During those years, I always encouraged my students to use sketches as well as words to fill up the pages with their reflections.  Meanwhile I searched for a way to incorporate sketchbooks into the process.  Finally, this year I decided to design my own sketch-reflection journals.  (This is one thing on my DID LIST this year!)  These journals were made using alternating pages of lined copy paper with drawing papers of the same size.  I covered the books with a piece of oak tag and saddle stapled them.

We didn’t use these “sketch-reflection journals” as an end of the day reflection as much as we used it throughout the day when the time seemed right.  I would ask them to take it out during a science lesson to create a sketch of the molecular structure of a solid, liquid or gas, or in language arts to create an icon to go with a comprehension strategy.  Each sketch has an accompanying piece of lined paper for descriptions or other writing.  We’ve sketched out place value charts and written about them, gone outside to sketch a piece of our school playground and create a poem and even sketched out the plot of a story complete with rising and falling action.

Writing about and illustrating past, present and future.

Logos created to illustrate reading comprehension strategies

These journals became a place to hold great school moments and learning experiences.  I hope they become something the students will treasure in years to come as something fun to thumb through and even a reference of sorts.  As the end of the year approaches, I am finding that many journals have some blank pages at the ends.  I am hoping that students will continue to use these on their own throughout the summer, using it for their own personal and academic use as well.  In other words, I want them to use these journals on their own as much as with what I have expected of them.  (Maybe that is a special assignment I can use.)

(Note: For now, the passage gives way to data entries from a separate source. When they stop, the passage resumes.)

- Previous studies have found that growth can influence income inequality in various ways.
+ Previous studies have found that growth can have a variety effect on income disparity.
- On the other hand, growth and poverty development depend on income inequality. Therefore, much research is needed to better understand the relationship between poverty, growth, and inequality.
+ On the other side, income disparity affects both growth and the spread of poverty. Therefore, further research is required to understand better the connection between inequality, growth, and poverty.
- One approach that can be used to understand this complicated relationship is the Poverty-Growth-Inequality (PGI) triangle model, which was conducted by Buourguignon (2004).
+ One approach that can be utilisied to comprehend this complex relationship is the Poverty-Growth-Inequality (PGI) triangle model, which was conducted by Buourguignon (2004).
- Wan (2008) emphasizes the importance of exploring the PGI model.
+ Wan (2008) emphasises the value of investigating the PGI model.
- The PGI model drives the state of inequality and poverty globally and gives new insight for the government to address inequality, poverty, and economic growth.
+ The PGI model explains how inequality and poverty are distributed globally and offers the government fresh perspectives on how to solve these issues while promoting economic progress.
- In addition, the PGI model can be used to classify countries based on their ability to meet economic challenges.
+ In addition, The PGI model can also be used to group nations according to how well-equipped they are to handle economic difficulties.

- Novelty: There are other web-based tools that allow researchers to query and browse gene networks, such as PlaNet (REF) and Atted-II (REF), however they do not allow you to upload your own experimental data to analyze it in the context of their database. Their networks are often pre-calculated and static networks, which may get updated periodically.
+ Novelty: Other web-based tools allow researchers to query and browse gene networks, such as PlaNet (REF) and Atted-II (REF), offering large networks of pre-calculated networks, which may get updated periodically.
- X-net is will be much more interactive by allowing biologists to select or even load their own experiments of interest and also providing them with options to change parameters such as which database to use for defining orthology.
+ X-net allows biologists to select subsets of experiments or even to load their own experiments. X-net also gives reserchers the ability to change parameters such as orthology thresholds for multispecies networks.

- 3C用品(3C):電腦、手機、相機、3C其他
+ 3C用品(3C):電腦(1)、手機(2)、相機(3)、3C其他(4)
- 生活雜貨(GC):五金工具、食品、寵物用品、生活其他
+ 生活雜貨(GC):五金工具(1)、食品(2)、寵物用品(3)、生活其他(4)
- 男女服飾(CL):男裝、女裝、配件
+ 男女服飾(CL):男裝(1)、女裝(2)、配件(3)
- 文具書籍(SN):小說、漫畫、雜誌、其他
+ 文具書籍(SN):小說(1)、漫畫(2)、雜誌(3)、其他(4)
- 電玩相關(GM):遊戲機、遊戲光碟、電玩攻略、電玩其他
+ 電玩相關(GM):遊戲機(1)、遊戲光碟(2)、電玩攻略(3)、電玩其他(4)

As I’ve said before in so many ways, reflection is so important to learning.  Allowing students to sketch as well as write has proven to be a meaningful and practical way for kids to reflect on their work.  In fact, this is one of those years where I have had many visual artists in my class, so drawing has been a natural extension for many of them as well as a challenging exercise for others.

As I look to next year, I hope to incorporate more into their sketch-reflection journals by collaborating more with the art teacher in our school.  She shows a lot of interest.  A shortage of time to meet has hindered our ability to really work together on this, but I hope that will change in the years to come.

 There is a lot of potential in these small journals for students to learn, reflect and keep a record of a successful year!